- DVD cover
- Based on: Child Star: An Autobiography by Shirley Temple Black
- Written by: Joe Weisenfeld
- Directed by: Nadia Tass
- Starring: Connie Britton Colin Friels Emily Hart Ashley Rose Orr Hinton Battle
- Music by: Bill Elliott
- Country of origin: United States
- Original language: English

Production
- Executive producer: Melissa Joan Hart
- Producer: Iain Paterson
- Cinematography: David Parker
- Editor: Maryann Brandon
- Running time: 95 minutes
- Production companies: Hartbreak Films Radio Pictures Walt Disney Television

Original release
- Network: ABC
- Release: May 13, 2001

= Child Star: The Shirley Temple Story =

2001 television film by Nadia Tass

Child Star: The Shirley Temple Story is a 2001 American made-for-television biographical family drama film. It is based on Shirley Temple's 1988 autobiography Child Star and stars Emily Hart and Ashley Rose Orr as Shirley Temple. The film was produced by Iain Paterson, with Melissa Joan Hart serving as executive producer, and was directed by Nadia Tass. The film aired on ABC in The Wonderful World of Disney on May 13, 2001.

==Synopsis==
The film chronicles the early life and career of 1930s child actress Shirley Temple, from her birth and first dance lessons at The Meglin Dance Studio to her rise to stardom in a series of musical comedies for Fox Film and subsequent transition as a teen actress, and the impact she made on American society during the height of the Great Depression, with her friendship with famed aviatrix Amelia Earhart and Franklin Roosevelt complimenting her during his fireside chats on the radio.

==Production==
The film was shot on location at Port Melbourne, Australia for budgetary reasons.
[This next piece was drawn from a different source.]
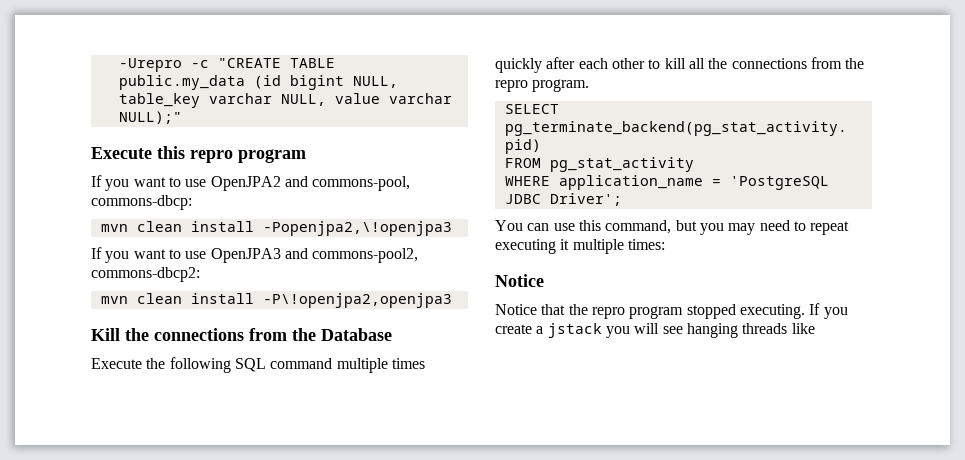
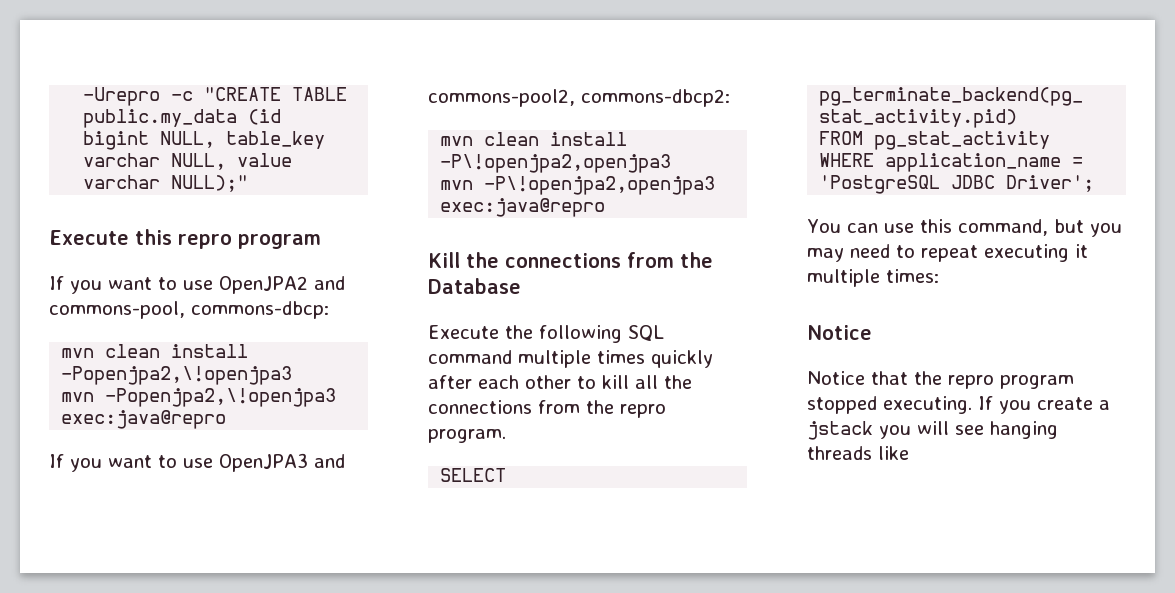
+ mvn -Popenjpa2,\!openjpa3 exec:java@repro
+ mvn -P\!openjpa2,openjpa3 exec:java@repro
Melissa Joan Hart notes in her commentary track for the DVD release of the film that many aspects of Temple's career and filmography were cut from the film as it would have added to its runtime, and that the shooting location also presented challenges such as the use of right-hand drive vehicles (which necessitated making modifications to some of the cars to appear as though they are left-hand drive; a hidden stunt driver controlling the vehicle was used in one scene) as well as the accents of the Australian cast members, enlisting the services of a dialect coach. Many of the dolls used in the film were actual Shirley Temple dolls owned by Hart as part of her collection.

The scene where Temple is surprised by the on-set workers at the Fox Studio Lot is fictional; Shirley was not allowed to fraternize with studio crew and other personnel and was given a small bungalow which served as her playhouse and for her to take school lessons through an on-site tutor.

Besides portraying Bill Robinson, Broadway veteran and tap dancer Hinton Battle also served as the film's choreographer.

==Reception==
The film received mostly negative reviews from critics.

Howard Rosenberg of Los Angeles Times called the film "one-dimensional" and "underwritten, overplayed, [and] extremely weak," taking particular issue of then-ten-year old Ashley Rose Orr's portrayal of a five-year old Shirley Temple.

Michael Speier of Variety gave the film a negative review, stating that while it did depict the studio system of the era as well as making brief mentions of Shirley's father's mismanagement of her earnings, the film focused more on an idealized depiction of her career; "Beyond that, auds expecting a sweeps expose on the biggest draw of her era will be reminded via overbearing sentimentality that this is a “Wonderful World of Disney” presentation all the way." Speier also criticised Ashley Rose's perceived lack of resemblance to Temple, though he gave some mild praise towards Orr's dance numbers and the period costumes.

Scott Pierce of Deseret News felt that the lead actress could not compare to the person she portrayed, stating "In a way, it makes no difference. No matter who the producers of "Child Star: The Shirley Temple Story" chose, the child couldn't possibly measure up to the legend," also noting the incongruity of Orr portraying a five-year old and the film's lackluster portrayal of Temple's life story.